Collaboration OGR: "The wrong response to: Life"

This is our studios first OGR for the collaboration project.
Credit to Ren and Kate for helping put this together.



1 Comments

  1. Overall, I like this idea. It’s fun a good topic to base a series of comedy around. However, I’m a little confused by your skits. Occasionally, by what’s happening in them (the comedy) but mainly by how the skits don’t evenly progress across the characters lifespan. Currently, you have…

    Skit 1 – Womb
    Skit 2 – Father at birth
    Skit 3 – Vaccination
    Skit 4 – Young adult
    Skit 5 – Death
    Skit 6 – Heaven

    Skit’s 1 and 2 are part of the same skit. Skit 3 is very close to 1 and 2 in terms of age (or at least it reads that way). Skit 4 seems like you’ve gone off on a ‘tangent’. Skit 5 is a big jump in time and skit 6 seems like and addendum to 5. You should start with an even ‘time’ structure and built skits around it. Simply put, use evenly spaced ‘stereotypical life events’ so that an audience will immediately understand the jumps in time. Then you can play (wrong response/comedy) with each event by subverting the audience’s expectations. If you ‘unevenly jump’ in time or go ‘off topic’ it will confuse the audience and your skits will needs to work twice as hard to make sense as a full short. A more recognisable structure could be…

    Skit 1 – Birth
    Skit 2 – Young child
    Skit 3 – Teen
    Skit 4 – Getting Married
    Skit 5 – Having a child / Parenthood
    Skit 6 – Retirement / Old Age
    Skit 7 – Death

    Next look at the events in relation to your character (internal qualities at that age) and again, play with the stereotypes.
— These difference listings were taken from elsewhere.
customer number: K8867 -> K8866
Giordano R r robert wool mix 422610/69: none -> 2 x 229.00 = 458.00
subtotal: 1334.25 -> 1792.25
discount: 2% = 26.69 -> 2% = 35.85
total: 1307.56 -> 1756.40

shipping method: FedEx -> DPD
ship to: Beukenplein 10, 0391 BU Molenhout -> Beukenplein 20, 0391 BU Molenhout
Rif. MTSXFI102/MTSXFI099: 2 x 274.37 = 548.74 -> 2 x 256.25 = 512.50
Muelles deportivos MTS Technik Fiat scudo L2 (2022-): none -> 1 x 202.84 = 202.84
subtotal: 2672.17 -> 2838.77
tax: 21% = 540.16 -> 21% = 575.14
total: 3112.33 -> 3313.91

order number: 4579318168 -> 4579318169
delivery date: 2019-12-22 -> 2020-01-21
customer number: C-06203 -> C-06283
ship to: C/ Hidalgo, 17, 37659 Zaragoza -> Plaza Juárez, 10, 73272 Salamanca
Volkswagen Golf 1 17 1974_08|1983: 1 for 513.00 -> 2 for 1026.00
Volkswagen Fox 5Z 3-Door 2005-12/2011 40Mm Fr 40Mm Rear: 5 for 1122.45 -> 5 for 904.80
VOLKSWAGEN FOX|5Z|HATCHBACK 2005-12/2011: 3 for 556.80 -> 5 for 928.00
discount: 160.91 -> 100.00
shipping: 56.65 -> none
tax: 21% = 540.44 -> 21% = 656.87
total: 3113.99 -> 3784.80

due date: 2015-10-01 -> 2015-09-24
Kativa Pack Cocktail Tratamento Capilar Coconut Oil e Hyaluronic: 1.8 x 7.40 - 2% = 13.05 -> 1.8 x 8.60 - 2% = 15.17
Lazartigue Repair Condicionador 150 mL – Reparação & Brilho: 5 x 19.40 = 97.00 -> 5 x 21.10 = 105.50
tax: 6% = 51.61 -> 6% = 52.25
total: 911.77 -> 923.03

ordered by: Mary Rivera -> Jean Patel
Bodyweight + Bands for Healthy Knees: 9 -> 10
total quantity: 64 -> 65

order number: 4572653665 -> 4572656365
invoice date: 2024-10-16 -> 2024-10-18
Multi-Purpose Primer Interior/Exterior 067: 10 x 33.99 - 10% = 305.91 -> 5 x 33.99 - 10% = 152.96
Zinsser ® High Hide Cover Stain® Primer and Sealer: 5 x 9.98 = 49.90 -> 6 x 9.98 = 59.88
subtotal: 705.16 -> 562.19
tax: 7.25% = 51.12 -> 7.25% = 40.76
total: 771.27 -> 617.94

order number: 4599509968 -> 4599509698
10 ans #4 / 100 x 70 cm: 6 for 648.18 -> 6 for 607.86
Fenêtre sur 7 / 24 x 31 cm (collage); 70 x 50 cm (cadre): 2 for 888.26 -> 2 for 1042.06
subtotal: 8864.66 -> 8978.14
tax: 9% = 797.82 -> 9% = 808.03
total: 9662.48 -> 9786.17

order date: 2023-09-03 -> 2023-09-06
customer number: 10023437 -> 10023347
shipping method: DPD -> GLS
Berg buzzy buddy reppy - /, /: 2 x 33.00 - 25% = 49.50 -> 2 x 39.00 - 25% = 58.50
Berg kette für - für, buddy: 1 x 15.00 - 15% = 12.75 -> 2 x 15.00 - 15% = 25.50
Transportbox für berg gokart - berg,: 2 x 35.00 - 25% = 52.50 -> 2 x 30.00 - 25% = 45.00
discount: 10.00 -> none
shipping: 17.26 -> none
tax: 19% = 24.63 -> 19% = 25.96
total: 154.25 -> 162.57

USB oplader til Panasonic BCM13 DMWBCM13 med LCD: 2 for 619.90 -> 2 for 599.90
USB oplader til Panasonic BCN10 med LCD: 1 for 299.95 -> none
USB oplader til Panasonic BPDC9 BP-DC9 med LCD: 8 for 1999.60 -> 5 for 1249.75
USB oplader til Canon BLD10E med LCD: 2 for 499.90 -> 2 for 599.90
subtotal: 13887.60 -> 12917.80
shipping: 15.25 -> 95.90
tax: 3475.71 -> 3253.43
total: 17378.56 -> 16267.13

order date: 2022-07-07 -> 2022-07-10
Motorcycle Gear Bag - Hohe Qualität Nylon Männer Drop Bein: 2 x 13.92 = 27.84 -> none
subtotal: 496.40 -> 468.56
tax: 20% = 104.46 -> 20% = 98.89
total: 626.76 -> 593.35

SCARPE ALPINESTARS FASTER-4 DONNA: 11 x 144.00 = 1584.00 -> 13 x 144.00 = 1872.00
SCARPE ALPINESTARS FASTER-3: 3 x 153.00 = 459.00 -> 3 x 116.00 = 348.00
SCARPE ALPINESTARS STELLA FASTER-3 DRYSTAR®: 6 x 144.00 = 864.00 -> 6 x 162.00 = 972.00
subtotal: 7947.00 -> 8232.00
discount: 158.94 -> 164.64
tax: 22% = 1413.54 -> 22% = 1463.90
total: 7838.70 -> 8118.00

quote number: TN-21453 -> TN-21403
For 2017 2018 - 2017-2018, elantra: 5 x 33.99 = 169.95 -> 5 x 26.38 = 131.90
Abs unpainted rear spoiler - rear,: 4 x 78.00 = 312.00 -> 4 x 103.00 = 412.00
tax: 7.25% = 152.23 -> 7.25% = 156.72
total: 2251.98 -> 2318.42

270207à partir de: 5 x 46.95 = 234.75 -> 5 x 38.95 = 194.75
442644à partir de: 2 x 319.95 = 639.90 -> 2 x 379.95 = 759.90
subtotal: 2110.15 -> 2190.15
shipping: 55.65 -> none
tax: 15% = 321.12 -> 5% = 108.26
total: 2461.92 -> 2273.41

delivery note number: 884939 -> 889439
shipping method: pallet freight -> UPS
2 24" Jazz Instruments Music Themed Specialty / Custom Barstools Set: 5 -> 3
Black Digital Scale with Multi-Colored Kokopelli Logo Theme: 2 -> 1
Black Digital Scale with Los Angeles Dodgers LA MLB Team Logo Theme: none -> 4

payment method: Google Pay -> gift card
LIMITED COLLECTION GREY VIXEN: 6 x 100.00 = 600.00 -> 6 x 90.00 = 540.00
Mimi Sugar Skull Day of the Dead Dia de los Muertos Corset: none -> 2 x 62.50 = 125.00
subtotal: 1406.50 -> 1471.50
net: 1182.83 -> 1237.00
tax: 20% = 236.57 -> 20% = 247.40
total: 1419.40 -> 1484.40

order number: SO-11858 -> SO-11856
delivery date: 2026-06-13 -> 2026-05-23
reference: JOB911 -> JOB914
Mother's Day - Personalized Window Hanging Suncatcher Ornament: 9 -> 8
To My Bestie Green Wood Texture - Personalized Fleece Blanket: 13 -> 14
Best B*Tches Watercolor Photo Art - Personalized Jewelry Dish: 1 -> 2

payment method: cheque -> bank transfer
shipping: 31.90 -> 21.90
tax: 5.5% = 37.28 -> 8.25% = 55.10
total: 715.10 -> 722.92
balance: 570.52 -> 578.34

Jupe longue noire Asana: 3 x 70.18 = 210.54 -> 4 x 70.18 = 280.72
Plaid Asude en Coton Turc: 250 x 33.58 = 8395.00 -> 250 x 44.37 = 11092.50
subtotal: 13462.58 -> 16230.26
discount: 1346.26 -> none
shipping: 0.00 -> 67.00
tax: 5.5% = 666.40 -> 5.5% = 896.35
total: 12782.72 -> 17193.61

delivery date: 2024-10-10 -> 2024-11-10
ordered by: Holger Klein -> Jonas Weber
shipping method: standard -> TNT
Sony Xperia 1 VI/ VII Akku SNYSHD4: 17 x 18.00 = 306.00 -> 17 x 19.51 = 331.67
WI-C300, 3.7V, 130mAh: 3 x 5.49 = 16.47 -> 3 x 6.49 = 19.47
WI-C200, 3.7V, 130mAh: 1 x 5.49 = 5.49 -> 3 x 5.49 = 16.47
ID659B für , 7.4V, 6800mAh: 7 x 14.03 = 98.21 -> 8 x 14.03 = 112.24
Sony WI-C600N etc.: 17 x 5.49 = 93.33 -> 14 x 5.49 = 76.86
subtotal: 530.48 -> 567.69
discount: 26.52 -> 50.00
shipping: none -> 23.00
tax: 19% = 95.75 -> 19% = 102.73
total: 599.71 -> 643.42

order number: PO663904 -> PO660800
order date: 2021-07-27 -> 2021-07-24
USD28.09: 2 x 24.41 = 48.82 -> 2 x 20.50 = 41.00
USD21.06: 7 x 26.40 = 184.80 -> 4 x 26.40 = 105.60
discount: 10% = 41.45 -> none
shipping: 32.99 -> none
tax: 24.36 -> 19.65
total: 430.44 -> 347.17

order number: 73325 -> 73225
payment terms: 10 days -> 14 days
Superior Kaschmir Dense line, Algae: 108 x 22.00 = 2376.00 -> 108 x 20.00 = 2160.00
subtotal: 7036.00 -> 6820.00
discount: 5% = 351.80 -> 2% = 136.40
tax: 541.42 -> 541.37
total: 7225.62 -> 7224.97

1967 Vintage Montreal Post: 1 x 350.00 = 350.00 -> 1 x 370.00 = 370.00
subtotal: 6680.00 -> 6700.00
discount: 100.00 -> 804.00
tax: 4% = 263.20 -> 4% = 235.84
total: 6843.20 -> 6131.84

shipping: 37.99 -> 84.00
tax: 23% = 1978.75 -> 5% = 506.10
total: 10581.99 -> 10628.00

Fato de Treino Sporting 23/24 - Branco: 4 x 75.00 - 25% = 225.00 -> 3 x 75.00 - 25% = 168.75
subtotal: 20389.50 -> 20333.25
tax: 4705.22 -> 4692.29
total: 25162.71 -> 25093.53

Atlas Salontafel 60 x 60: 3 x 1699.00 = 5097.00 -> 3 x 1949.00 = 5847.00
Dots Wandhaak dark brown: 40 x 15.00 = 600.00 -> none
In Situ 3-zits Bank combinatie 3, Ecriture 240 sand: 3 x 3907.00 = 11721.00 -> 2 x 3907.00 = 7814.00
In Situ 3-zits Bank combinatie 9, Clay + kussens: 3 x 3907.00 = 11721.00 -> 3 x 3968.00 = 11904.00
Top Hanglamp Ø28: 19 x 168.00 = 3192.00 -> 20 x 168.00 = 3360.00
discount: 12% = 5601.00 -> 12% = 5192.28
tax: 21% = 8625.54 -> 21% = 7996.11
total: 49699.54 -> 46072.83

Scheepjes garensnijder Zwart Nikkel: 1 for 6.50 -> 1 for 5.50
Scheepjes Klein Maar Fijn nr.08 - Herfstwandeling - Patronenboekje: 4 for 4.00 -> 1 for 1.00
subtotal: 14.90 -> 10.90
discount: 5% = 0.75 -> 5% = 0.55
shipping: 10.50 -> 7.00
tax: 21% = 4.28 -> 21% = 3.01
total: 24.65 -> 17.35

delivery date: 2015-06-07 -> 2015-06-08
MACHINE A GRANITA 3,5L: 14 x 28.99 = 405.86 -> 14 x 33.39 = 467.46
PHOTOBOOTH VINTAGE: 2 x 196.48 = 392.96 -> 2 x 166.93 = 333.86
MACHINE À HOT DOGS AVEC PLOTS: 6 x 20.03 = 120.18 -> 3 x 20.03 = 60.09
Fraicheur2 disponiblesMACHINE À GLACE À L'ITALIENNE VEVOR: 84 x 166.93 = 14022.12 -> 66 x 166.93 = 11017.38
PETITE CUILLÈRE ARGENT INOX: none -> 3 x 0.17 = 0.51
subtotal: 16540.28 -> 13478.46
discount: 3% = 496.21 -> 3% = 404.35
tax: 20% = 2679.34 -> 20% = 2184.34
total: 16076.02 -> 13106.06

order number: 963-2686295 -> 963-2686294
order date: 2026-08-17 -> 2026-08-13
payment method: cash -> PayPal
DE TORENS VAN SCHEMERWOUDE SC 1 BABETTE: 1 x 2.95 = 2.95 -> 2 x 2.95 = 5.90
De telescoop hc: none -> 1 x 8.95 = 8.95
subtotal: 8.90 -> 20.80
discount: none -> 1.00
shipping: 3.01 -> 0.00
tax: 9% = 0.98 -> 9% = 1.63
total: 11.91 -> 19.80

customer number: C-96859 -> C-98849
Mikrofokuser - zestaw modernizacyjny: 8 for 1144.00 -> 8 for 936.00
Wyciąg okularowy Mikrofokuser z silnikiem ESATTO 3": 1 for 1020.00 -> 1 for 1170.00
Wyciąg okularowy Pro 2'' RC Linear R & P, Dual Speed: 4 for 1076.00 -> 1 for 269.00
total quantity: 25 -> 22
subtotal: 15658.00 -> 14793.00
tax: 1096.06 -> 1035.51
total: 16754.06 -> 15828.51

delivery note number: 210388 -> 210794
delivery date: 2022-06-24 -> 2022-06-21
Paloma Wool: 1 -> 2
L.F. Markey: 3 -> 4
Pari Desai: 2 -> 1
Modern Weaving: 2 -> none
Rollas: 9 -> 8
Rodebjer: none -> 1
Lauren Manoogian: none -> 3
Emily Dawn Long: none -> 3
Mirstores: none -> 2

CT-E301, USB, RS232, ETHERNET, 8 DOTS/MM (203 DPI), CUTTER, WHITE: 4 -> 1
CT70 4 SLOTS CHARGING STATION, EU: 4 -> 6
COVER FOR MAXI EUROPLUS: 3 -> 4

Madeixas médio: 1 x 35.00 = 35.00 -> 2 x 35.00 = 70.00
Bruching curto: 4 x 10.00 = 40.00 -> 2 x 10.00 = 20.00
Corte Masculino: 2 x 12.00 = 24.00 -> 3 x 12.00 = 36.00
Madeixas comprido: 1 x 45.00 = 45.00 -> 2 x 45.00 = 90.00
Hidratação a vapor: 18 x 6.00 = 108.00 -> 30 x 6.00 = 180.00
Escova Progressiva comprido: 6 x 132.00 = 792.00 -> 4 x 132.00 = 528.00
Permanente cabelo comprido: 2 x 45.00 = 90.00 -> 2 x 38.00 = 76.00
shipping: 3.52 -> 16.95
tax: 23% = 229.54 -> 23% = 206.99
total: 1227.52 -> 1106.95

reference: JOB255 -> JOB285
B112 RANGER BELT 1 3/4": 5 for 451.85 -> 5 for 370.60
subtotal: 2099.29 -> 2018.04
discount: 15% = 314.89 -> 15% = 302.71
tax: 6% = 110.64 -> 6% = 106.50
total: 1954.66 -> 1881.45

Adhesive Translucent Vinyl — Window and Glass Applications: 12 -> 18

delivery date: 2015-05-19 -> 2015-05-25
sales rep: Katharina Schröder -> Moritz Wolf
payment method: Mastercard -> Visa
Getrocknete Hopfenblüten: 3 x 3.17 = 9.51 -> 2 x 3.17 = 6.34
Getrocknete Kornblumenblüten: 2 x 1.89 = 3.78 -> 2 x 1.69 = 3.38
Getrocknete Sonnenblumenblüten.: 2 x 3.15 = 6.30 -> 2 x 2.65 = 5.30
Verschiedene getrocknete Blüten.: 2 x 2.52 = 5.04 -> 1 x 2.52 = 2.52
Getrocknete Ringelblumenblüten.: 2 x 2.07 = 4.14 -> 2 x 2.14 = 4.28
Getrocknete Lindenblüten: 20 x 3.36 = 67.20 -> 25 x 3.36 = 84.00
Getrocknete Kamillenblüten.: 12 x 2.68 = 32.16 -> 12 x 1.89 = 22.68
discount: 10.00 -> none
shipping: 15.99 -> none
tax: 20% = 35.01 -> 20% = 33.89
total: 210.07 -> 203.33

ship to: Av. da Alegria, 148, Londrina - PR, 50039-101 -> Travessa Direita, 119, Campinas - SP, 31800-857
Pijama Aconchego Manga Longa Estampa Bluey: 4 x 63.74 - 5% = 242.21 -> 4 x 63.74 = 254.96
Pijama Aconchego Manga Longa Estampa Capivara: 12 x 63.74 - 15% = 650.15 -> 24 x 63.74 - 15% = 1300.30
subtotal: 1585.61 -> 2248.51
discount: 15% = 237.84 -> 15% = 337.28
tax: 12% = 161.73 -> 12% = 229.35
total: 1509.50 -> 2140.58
    Skit 1 – Birth (wait, what, who am I?)
    Skit 2 – Young child (naughty and curious)
    Skit 3 – Teen (awkward and geeky)
    Skit 4 – Getting Married (happy, hopeful, and confident)
    Skit 5 – Having a child/children (extremely nervous and stressed)
    Skit 6 – Retirement / Old Age (exhausted and over it)
    Skit 7 – Death (peace at last)

    You may also want to consider a partner for Kyle that is with him throughout, or at least from teem onwards. His girlfriend that becomes his wife, the mother of his children, etc. That way he becomes more endearing. Even though he has given the wrong response to everything, he managed to ‘have a life’ regardless.

    In terms of the character designs, this changes things a little so you will need to rethink/reject a few of your designs (the lovers etc). You can always base your characters around celebrities, film characters, or friends to help you understand the qualities you need and what it means in terms of comedy performance.

    With that in mind, I’d recommend thinking about the logic of your world in relation to character design. For example, seeing inside a womb, death as a character, being in Heaven, needles stuck into a child, are all ‘tonal logic’ choices. I am not saying you have done anything wrong by choosing them, but it is importing to understand your world rules and be consistent when using them. Particularly, making sure that you are not relying on ‘visual tricks/settings’ for comedy over character performance.

    Anyway, give this some thought and upload new/adapted ideas for your skits. For example, skit 2 (Kyle’s father) could become Kyle during parenthood. For example, may be he is so happy about becoming a father he has been celebrating…now drunk (cigar in mouth) he offers his wife flowers in her hospital bed…’huc, hum – a cough’…’the person in the bed is not his wife, she is on the other side of the room’…’Kyle stumbles across the room’….just as the audience thinks he’s going to give the flowers to his wife, he offers the flowers to the nurse, puts the cigar in the babies mouth, and falls asleep on his wife’s lap. You could do a similar skit around fainting/light-headedness instead of drunkenness.
    Hope this makes sense.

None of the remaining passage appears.